Zwei Badetote aus Seen geborgen: 55-Jährige vermisst

Das hochsommerliche Wetter lockt Tausende an die Brandenburger Badeseen. Doch der Badespaß birgt auch Gefahren.

Bernau/Rheinsberg/Brandenburg/Havel (dpa/bb) - In Brandenburg sind am Wochenende zwei Menschen nach dem Baden tot aus Seen geborgen worden. Eine weitere Schwimmerin wurde zunächst vermisst.
Am Freitagabend sei ein 55-Jähriger in Rheinsberg (Ostprignitz-Ruppin) zum Baden in den Wittwesee gegangen, berichtete die Polizei am Sonntag. Wenig später sei er von einem Bekannten im Schilfgürtel leblos treibend entdeckt worden. Eine Reanimation durch einen alarmierten Notarzt blieb erfolglos. Hinweise auf eine Fremdeinwirkung habe es nicht gegeben, so die Polizei.
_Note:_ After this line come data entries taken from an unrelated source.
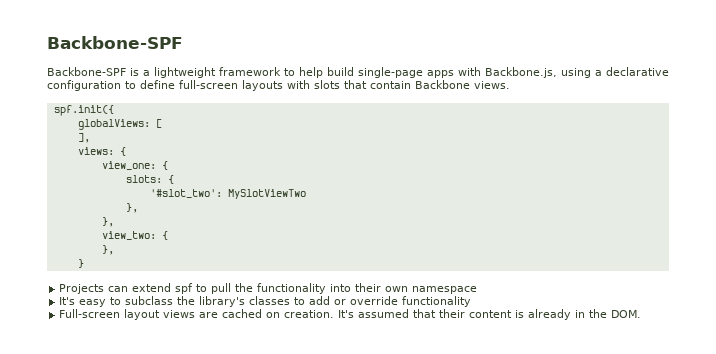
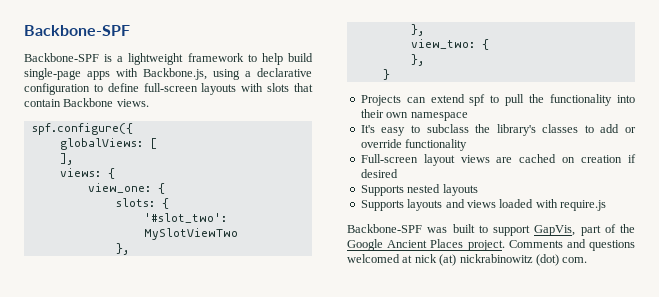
[53,105,114,116] spf.init({ -> [31,123,133,135] spf.configure({
[284,309,642,320] creation. It's assumed that their content is already in the DOM. -> [581,154,636,163] [360,169,398,178] [360,184,478,196] [360,199,606,211] [347,224,635,236] [347,239,635,251] [347,254,588,266] creation if desired // Supports nested layouts // Supports layouts and views loaded with require.js // Backbone-SPF was built to support GapVis, part of the Google Ancient Places project. Comments and questions welcomed at nick (at) nickrabinowitz (dot) com.

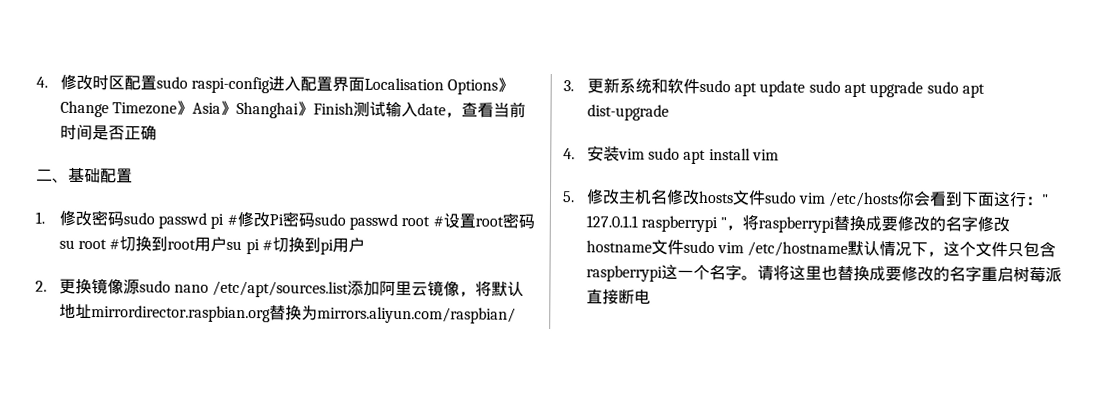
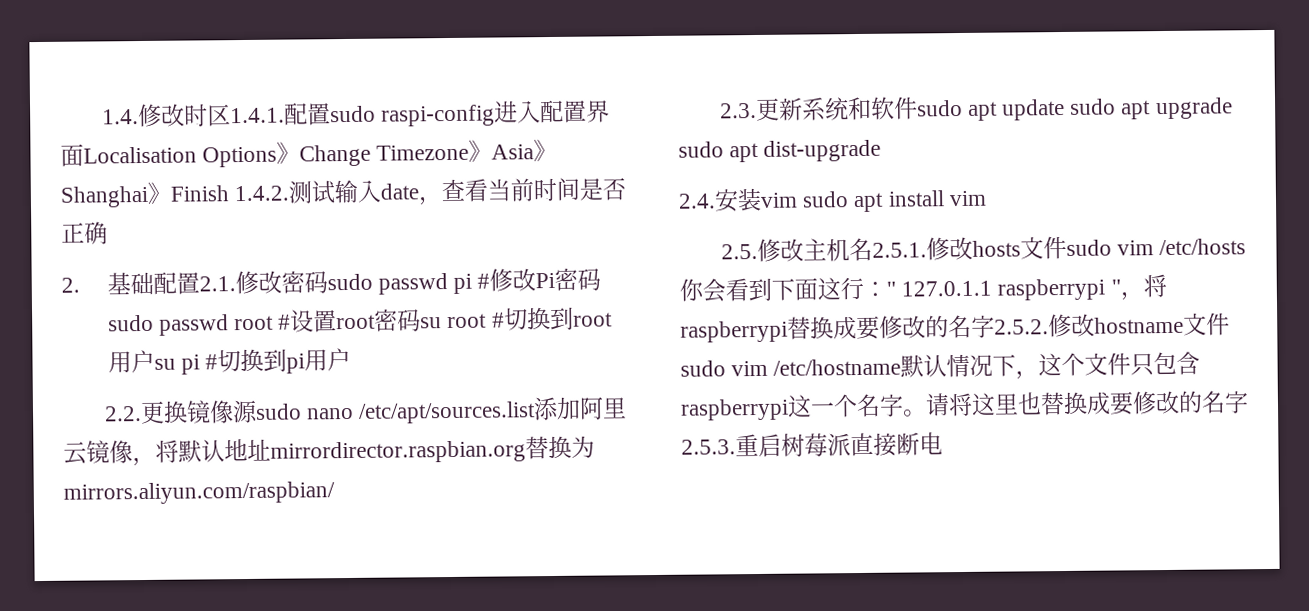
[36,76,48,88] 4. -> [101,109,139,125] 1.4.
(125, 82) none -> [229,107,285,124] 1.4.1.
(355, 108) none -> [234,185,290,202] 1.4.2.
[36,168,69,183] 二、 -> [61,277,80,293] 2.
[35,211,45,224] // 1. -> [198,276,236,292] 2.1.
[35,280,47,292] 2. -> [103,406,142,422] 2.2.
[563,80,574,92] 3. -> [719,102,757,119] 2.3.
[563,148,575,160] 4. -> [678,193,716,209] 2.4.
[562,191,575,203] 5. -> [720,243,758,260] 2.5.
(668, 197) none -> [871,242,927,258] 2.5.1.
(979, 223) none -> [994,319,1049,335] 2.5.2.
(982, 273) none -> [681,439,736,455] 2.5.3.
Am Samstag wurde dann eine 72-Jährige aus Bernau (Barnim) von Tauchern tot aus dem Liepnitzsee geborgen. Wie die Polizei berichtete, war die Frau von Angehörigen als vermisst gemeldet worden, weil sie am Freitagabend nach einem Besuch im Waldbad am Liepnitzsee nicht zurückgekehrt war.
Zunächst wurden von Beamten mit einem Hubschrauber und einem Fährtenhund der Uferbereich und angrenzende Gebiete erfolglos abgesucht. Mit Hilfe eines Echolots und eines Sonars ortete die Feuerwehr dann im See in sieben Metern Tiefe einen Körper. Dort hätten Taucher die Vermisste tot geborgen, berichtete die Polizei. Die Ermittlungen zur Todesursache dauerten an.
Zunächst erfolglos blieb am Wochenende die Suche nach einer 55-Jährigen, die am Freitag nach einem Bad im Riewendsee in Brandenburg/Havel als vermisst gemeldet worden war. Die Suche mit Tauchern sei zunächst ohne Ergebnis geblieben, berichtete ein Sprecher des Lagedienstes am Sonntag.